I have a table in MySQL 5 (InnoDB) that is used as a daemon Processing Queue, thus it is being accessed very often. It is typical to have around 250 000 records inserted per day. When I select records to be processed, they are read using a FOR UPDATE query to eliminate race conditions (everything is Transaction Based).

Now I am developing a "queue archive" and I have stumbled into a serious dead-lock problem. I need to delete "executed" records from the table as they are being processed (live), yet the table dead-locks every once in a while if I do so (two-three times per day at).

I though of moving towards delayed deletion (once per day at low load times) but this will not eliminate the problem only make it less obvious.

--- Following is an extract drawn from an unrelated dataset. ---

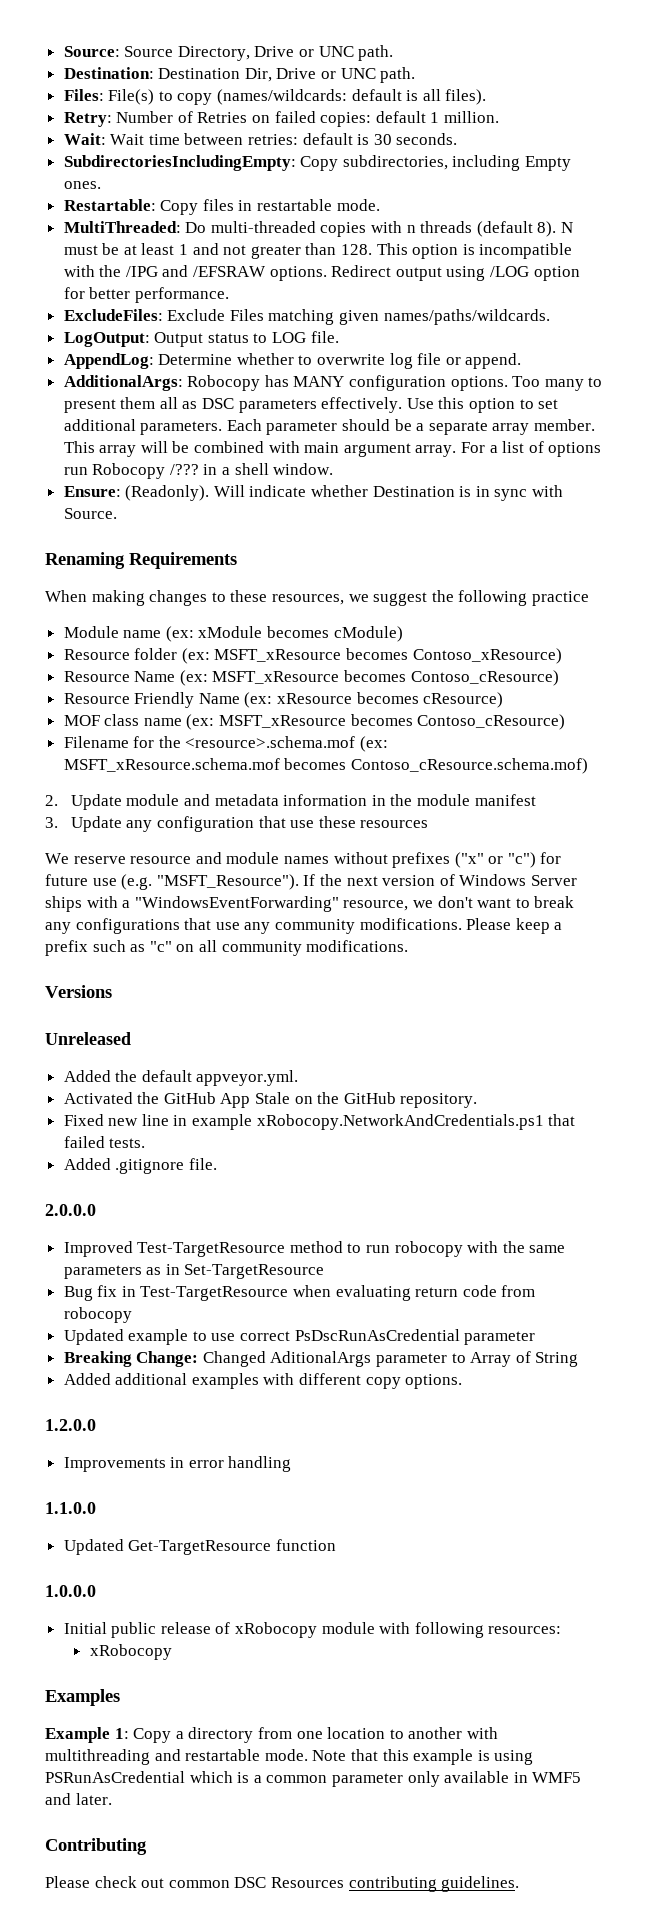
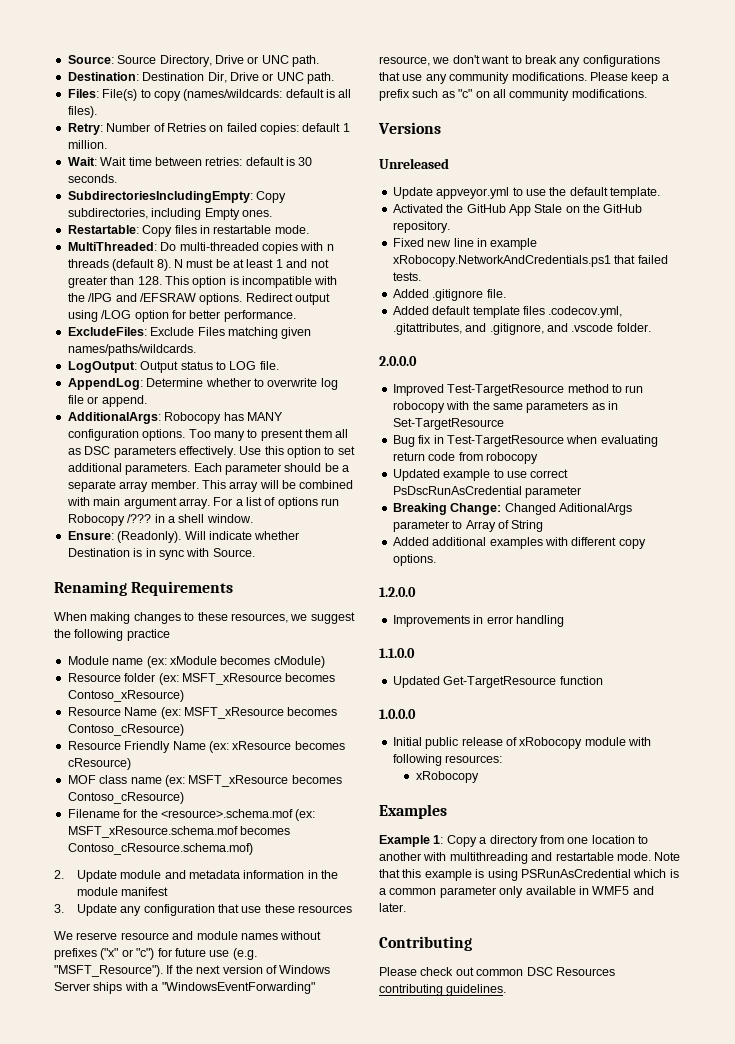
[63,1070,111,1082] Added -> [392,187,546,199] Update appveyor.yml to use
[196,1070,299,1086] appveyor.yml. -> [610,187,660,199] template.
(217, 1164) none -> [392,306,623,318] [392,323,651,335] // Added default template files .codecov.yml, .gitattributes, and .gitignore, and .vscode folder.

Is there a common-practice in dealing with high-load tables in MySQL?

+1  A: 

InnoDB locks all rows it examines, not only those requested.

See this question for more details.

You need to create an index that would exactly match your search condition to get rid of unnecessary locks, and make sure it is used.

Unfortunately, DML queries in MySQL do not accept hints.

Quassnoi
Hm, interesting. What if I use "SELECT id FROM table WHERE foo = bar LIMIT 1 FOR UPDATE" -- will this ensure that only one row is locked?
clops
No. If a full table scan be be chosen by the optimizer, it will lock all rows examined before the engine finds the first row matching the criteria.